- **Task requirements**
Transcribe exactly, and only, the lines from the one with "COLLECTA COLLECTA FELSENPING: 1" through the end of the records below, including both of those lines. Skip all pictures.

- **Given information**
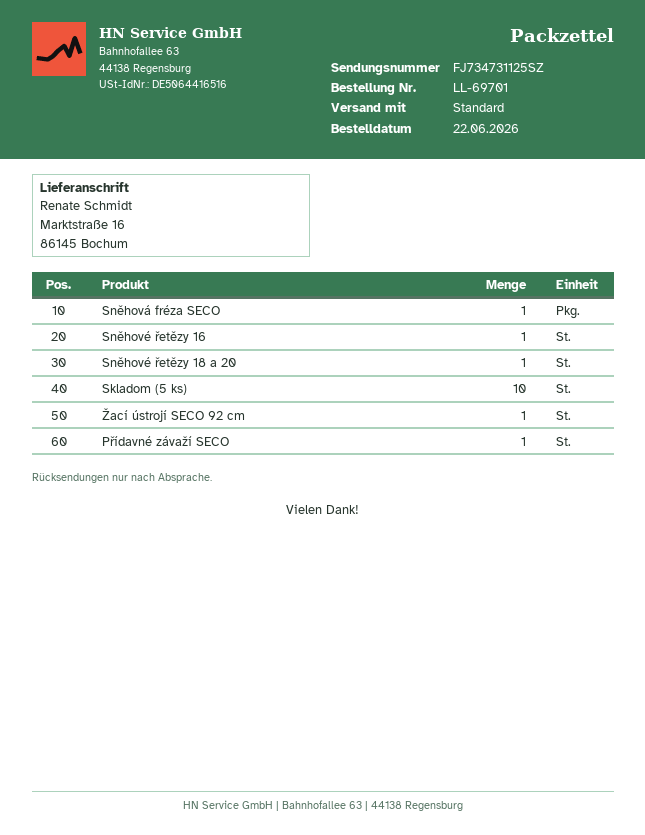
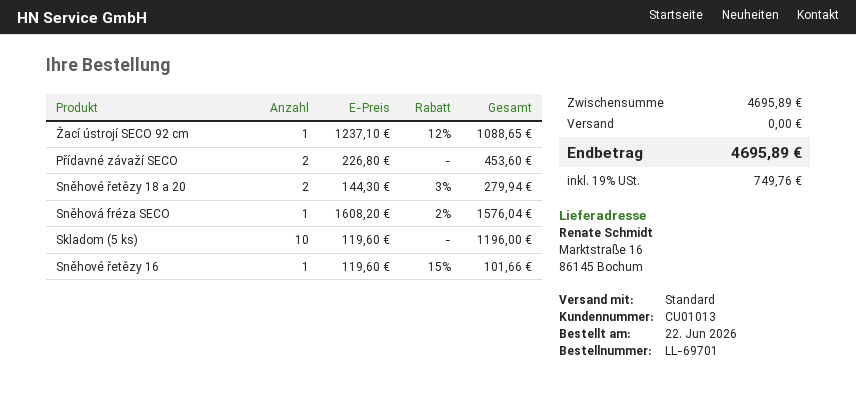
Sněhové řetězy 18 a 20: 1 -> 2
Přídavné závaží SECO: 1 -> 2

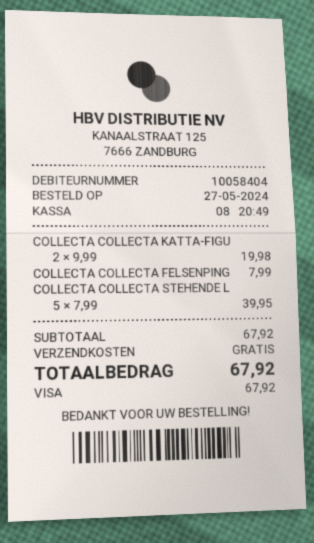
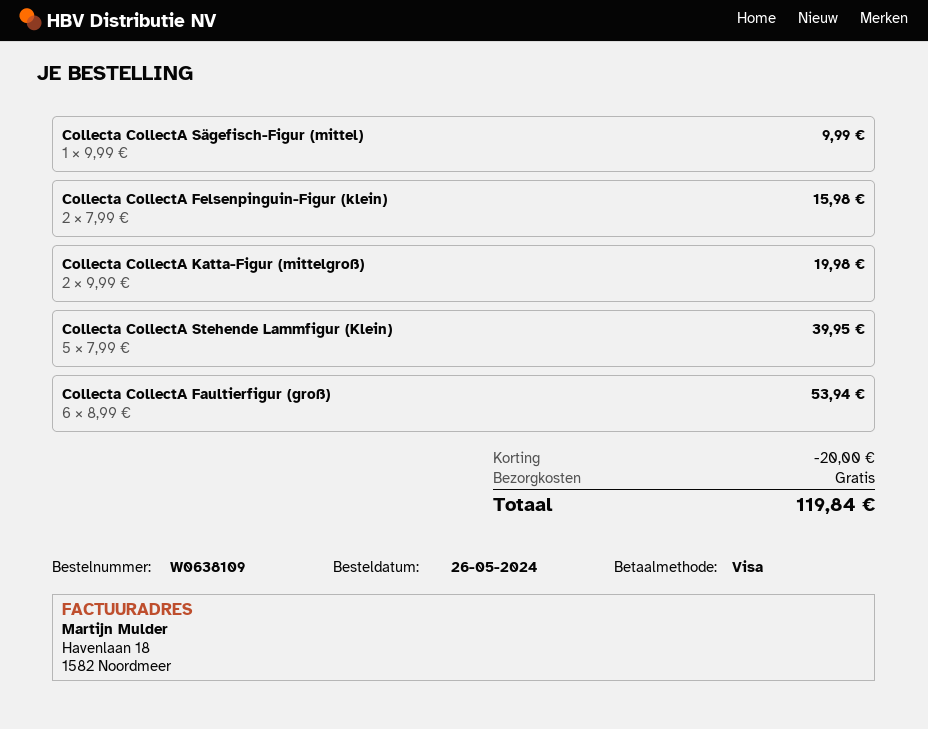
order date: 2024-05-27 -> 2024-05-26
COLLECTA COLLECTA FELSENPING: 1 x 7.99 = 7.99 -> 2 x 7.99 = 15.98
Collecta CollectA Sägefisch-Figur (mittel): none -> 1 x 9.99 = 9.99
Collecta CollectA Faultierfigur (groß): none -> 6 x 8.99 = 53.94
discount: none -> 20.00
total: 67.92 -> 119.84

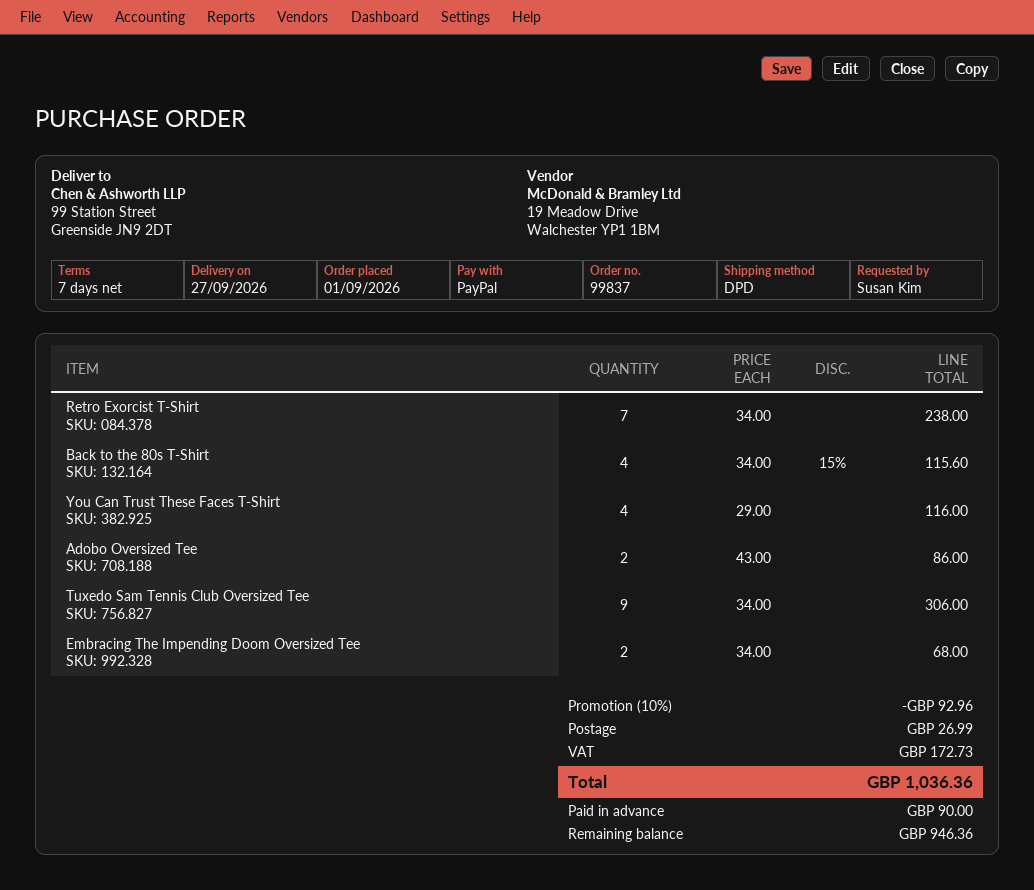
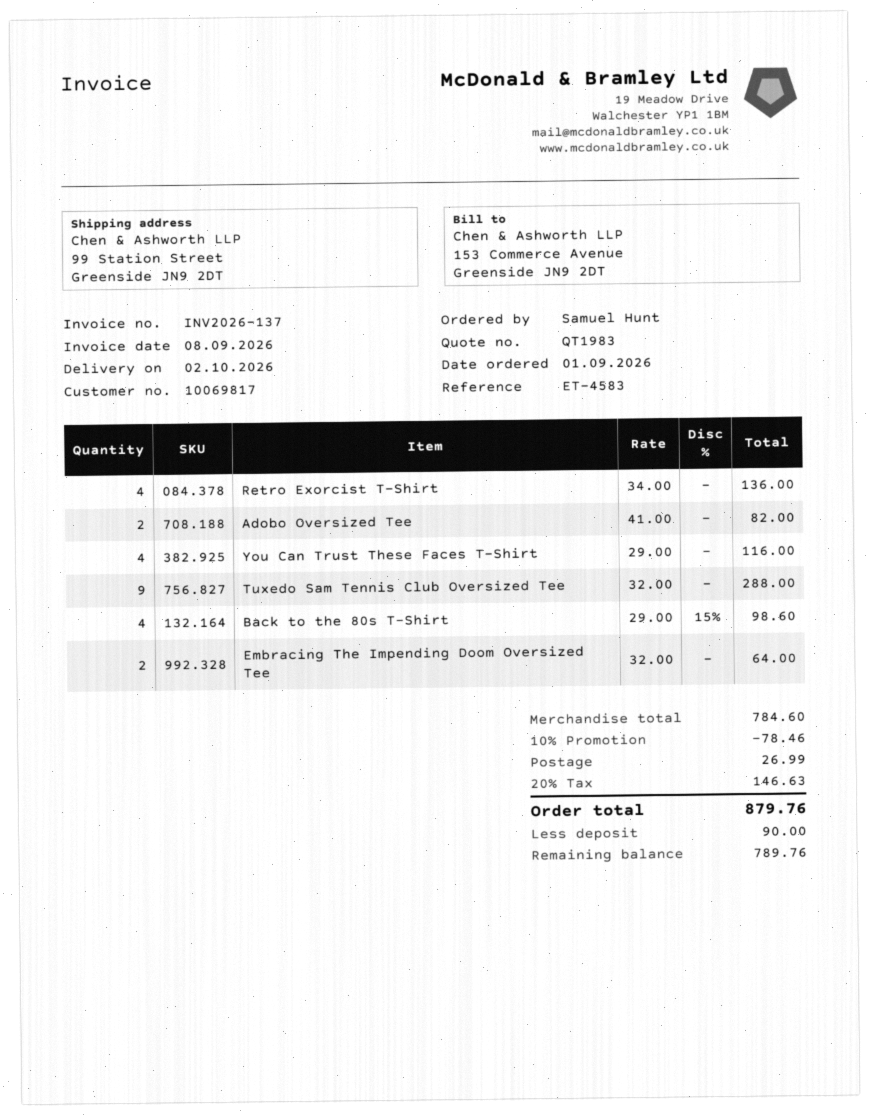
delivery date: 2026-09-27 -> 2026-10-02
ordered by: Susan Kim -> Samuel Hunt
Retro Exorcist T-Shirt: 7 x 34.00 = 238.00 -> 4 x 34.00 = 136.00
Back to the 80s T-Shirt: 4 x 34.00 - 15% = 115.60 -> 4 x 29.00 - 15% = 98.60
Adobo Oversized Tee: 2 x 43.00 = 86.00 -> 2 x 41.00 = 82.00
Tuxedo Sam Tennis Club Oversized Tee: 9 x 34.00 = 306.00 -> 9 x 32.00 = 288.00
Embracing The Impending Doom Oversized Tee: 2 x 34.00 = 68.00 -> 2 x 32.00 = 64.00
discount: 10% = 92.96 -> 10% = 78.46
tax: 172.73 -> 146.63
total: 1036.36 -> 879.76
balance: 946.36 -> 789.76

- **Answer section**
COLLECTA COLLECTA FELSENPING: 1 x 7.99 = 7.99 -> 2 x 7.99 = 15.98
Collecta CollectA Sägefisch-Figur (mittel): none -> 1 x 9.99 = 9.99
Collecta CollectA Faultierfigur (groß): none -> 6 x 8.99 = 53.94
discount: none -> 20.00
total: 67.92 -> 119.84

delivery date: 2026-09-27 -> 2026-10-02
ordered by: Susan Kim -> Samuel Hunt
Retro Exorcist T-Shirt: 7 x 34.00 = 238.00 -> 4 x 34.00 = 136.00
Back to the 80s T-Shirt: 4 x 34.00 - 15% = 115.60 -> 4 x 29.00 - 15% = 98.60
Adobo Oversized Tee: 2 x 43.00 = 86.00 -> 2 x 41.00 = 82.00
Tuxedo Sam Tennis Club Oversized Tee: 9 x 34.00 = 306.00 -> 9 x 32.00 = 288.00
Embracing The Impending Doom Oversized Tee: 2 x 34.00 = 68.00 -> 2 x 32.00 = 64.00
discount: 10% = 92.96 -> 10% = 78.46
tax: 172.73 -> 146.63
total: 1036.36 -> 879.76
balance: 946.36 -> 789.76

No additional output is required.